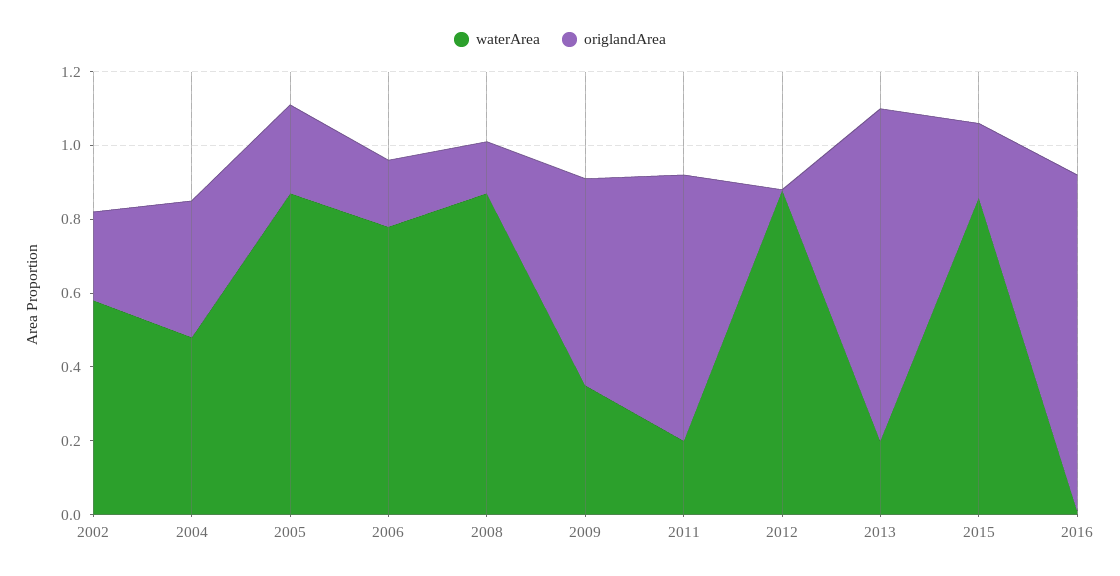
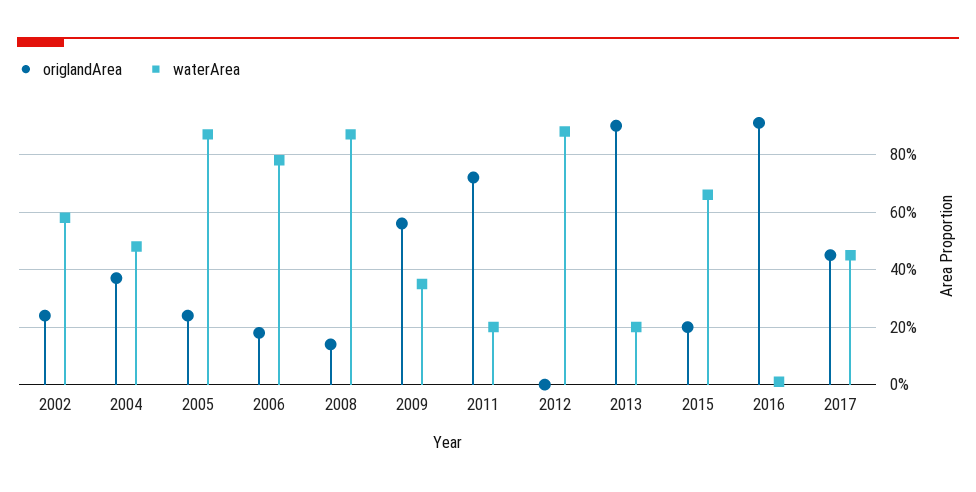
waterArea, 2015: 0.85 -> 0.65
origlandArea, 2017: none -> 0.45
waterArea, 2017: none -> 0.45

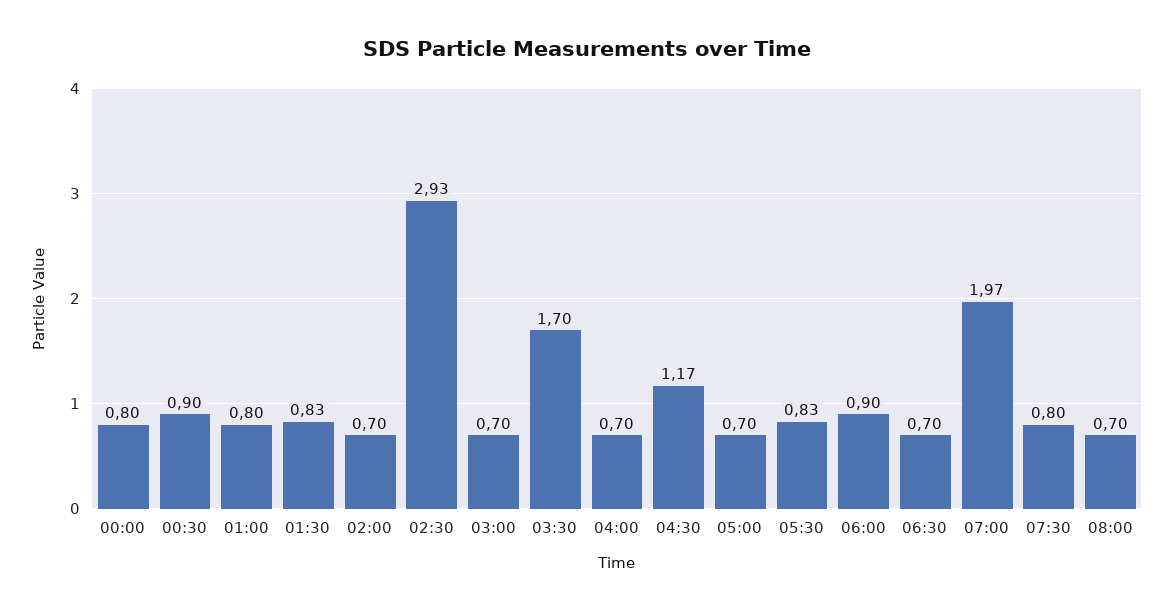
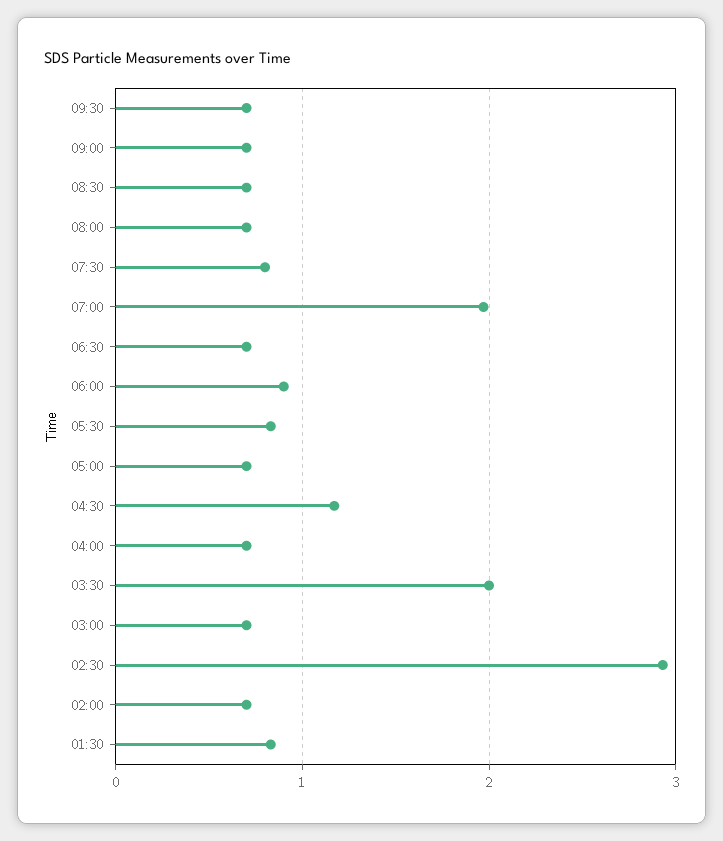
00:00: 0.8 -> none
00:30: 0.9 -> none
01:00: 0.8 -> none
03:30: 1.7 -> 2
09:30: none -> 0.7
09:00: none -> 0.7
08:30: none -> 0.7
------------------------
## WHAT TO PRODUCE
Write out the entries again, word for word. No images.

## RESPONSE TO THIS EXERCISE
waterArea, 2015: 0.85 -> 0.65
origlandArea, 2017: none -> 0.45
waterArea, 2017: none -> 0.45

00:00: 0.8 -> none
00:30: 0.9 -> none
01:00: 0.8 -> none
03:30: 1.7 -> 2
09:30: none -> 0.7
09:00: none -> 0.7
08:30: none -> 0.7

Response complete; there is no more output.